"Thérapie des gifles" : un rebouteux reconnu coupable de la mort de deux personnes
Ses deux victimes diabétiques ont été incitées à se priver de soin pour suivre la thérapie médicale alternative à base de gifles de leur gourou.
Une médecine alternative ancestrale, longtemps oubliée, et apprise auprès de maîtres d'arts martiaux, d'ermites, d'agriculteurs et de vieux pêcheurs chinois. Telle est la présentation du "paida lajin", une soi-disant méthode de guérison auto-réparatrice, focalisée autour d'une thérapie par les claques et vantée par son créateur, un certain Hongchi Xiao.

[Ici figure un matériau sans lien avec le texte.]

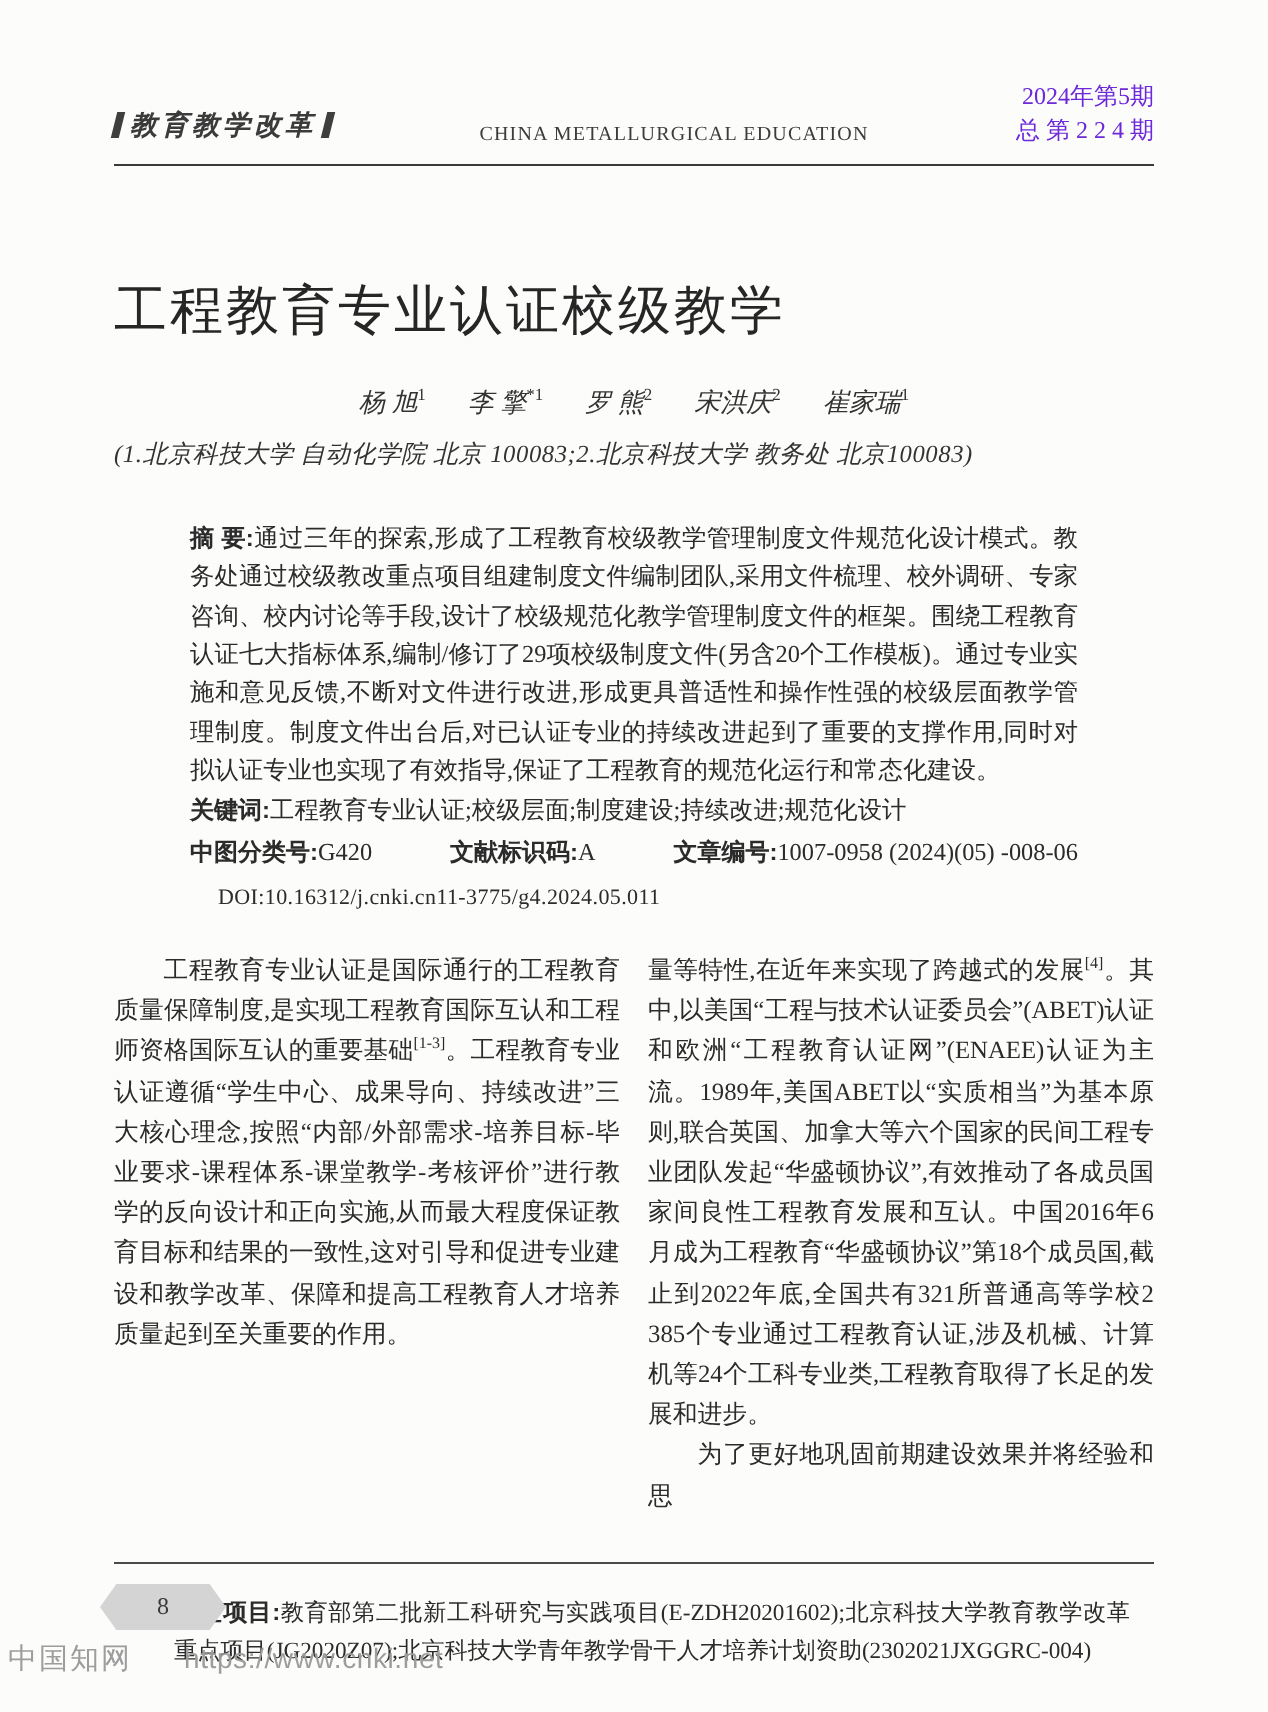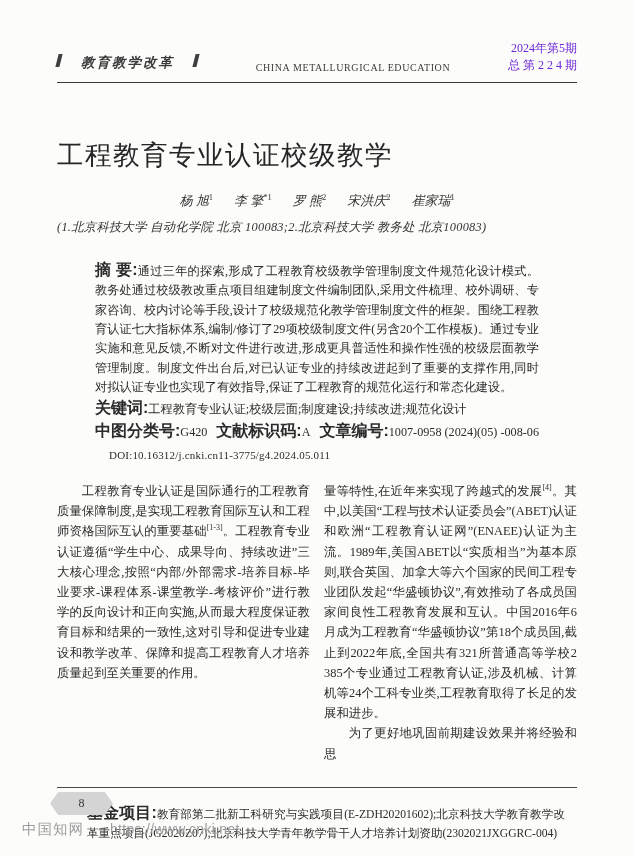"教育教学改革" .section-label-wrap { align-items: none -> center; gap: 20px -> 4px }
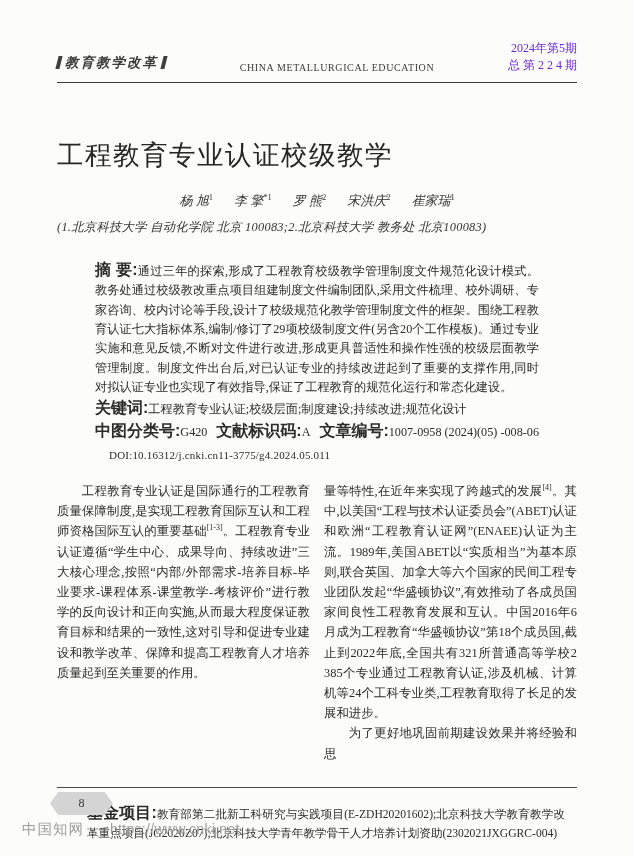"摘 要:" .inline-label { font-size: 16px -> 12px }
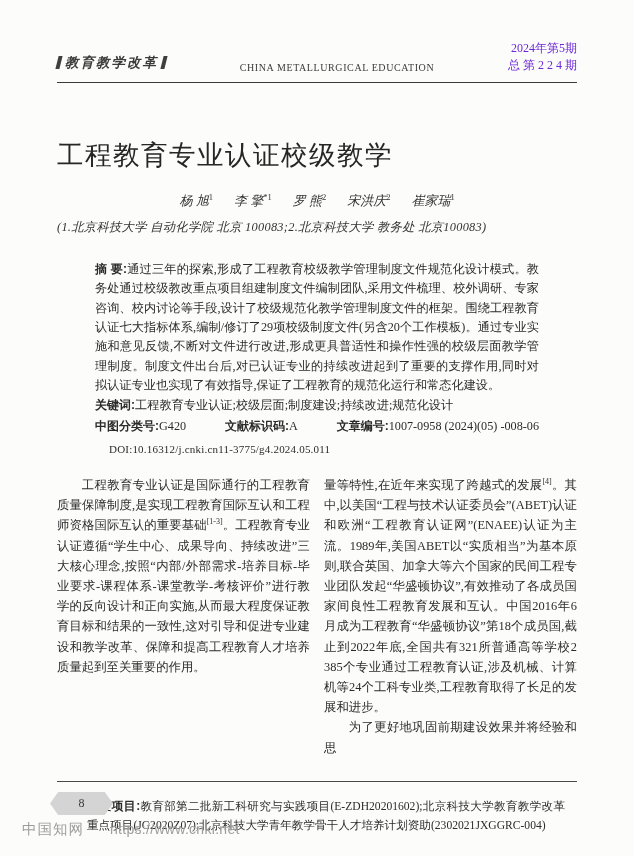"中国知网" .watermark { left: 22px -> 4px }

Improbable, n'est-ce pas ? Des centaines de milliers, voire possiblement des millions de disciples, suivent les préceptes de ce gourou depuis maintenant plusieurs années, comme le révèle The Guardian.
"Art thérapeutique"
Le quotidien britannique retrace le parcours de cet ancien banquier d'affaires reconverti dans la promotion de sa médecine alternative, qui l'a récemment conduit devant les tribunaux anglais, après le décès de plusieurs de ses adeptes. Hongchi Xiao est né en Chine, avant d'étudier la finance à Pékin et aux États-Unis, et de travailler dans le monde bancaire à New York et Hong Kong. Selon ses dires, il aurait aidé à concevoir les cérémonies d'ouverture et de clôture des Jeux olympiques de Pékin en 2008.
Après avoir atteint la quarantaine, il affirme avoir mené une "quête spirituelle" de sept ans dans les recoins les plus reculés de son pays natal, pendant sept longues années, où il apprendra et perfectionnera sa pratique du "paida lajin". En 2010, il anime un premier atelier pour diffuser son "art thérapeutique" à d'autres adeptes. Une idée qui fera des émules : en s'associant à diverses organisations religieuses et paramédicales, Hongchi Xiao diffuse rapidement ses ateliers à travers le monde, jusqu'à cumuler des "dizaines de millions d'adeptes", dans 50 pays, affirme-t-il en 2016.
À lire aussi : Qu'est-ce que le délit de "provocation à l'abandon de soins" contre les dérives sectaires ?
Un garçon de six ans privé de soins
Alliant gifles et étirements, le "paida lajin" est vantée par son maître à penser et ses adeptes comme une médecine alternative censée guérir les personnes atteintes de cancer, de paralysie ou encore de diabète, en améliorant la circulation sanguine et l'effort musculaire. Le tout en se substituant à la médecine traditionnelle. Des promesses qui s'avéreront funestes pour certains de ses adeptes.
En avril 2015, un garçon de six ans atteint d’un diabète de type 1 décède lors d'un des ateliers organisés à Sydney, en Australie. Sur les conseils du gourou, ses parents avaient cessé de lui administrer son insuline.
Malgré ce drame, il continue de prodiguer ses sermons à travers le monde. Un an plus tard, en octobre 2016, lors d'un nouvel atelier organisé dans le sud-ouest de l'Angleterre, une nouvelle adepte, Danielle Carr-Gomm, 71 ans, trouve la mort. Également atteinte de diabète de type 1, elle avait cessé de prendre de l'insuline depuis sa rencontre avec Hongchi Xiao en Bulgarie quelques mois plus tôt.
Condamné en Australie et au Royaume-Uni
Arrêté au Royaume-Uni, le gourou a été extradé en Australie, où il a été reconnu coupable de l'homicide involontaire du jeune garçon et condamné à neuf ans et demi de prison. Il a ensuite été transféré au Royaume-Uni en novembre 2023 pour que la justice détermine son rôle dans la mort de Danielle Carr-Gomm.
Lors du procès, qui s'est tenu devant le tribunal de Winchester, le procureur Duncan Atkinson a fait valoir que le prévenu savait que la victime risquait de mourir "et il savait qu'il avait une influence sur sa décision".
"Il a choisi de féliciter une diabétique qui a cessé ses injections", plutôt que de la dissuader de "prendre un grave risque pour sa vie".
Ce vendredi 26 juillet 2024, le jury de la Cour royale de Winchester l'a finalement condamné pour homicide involontaire par grave négligence. Sa peine exacte sera connue le 1er octobre prochain.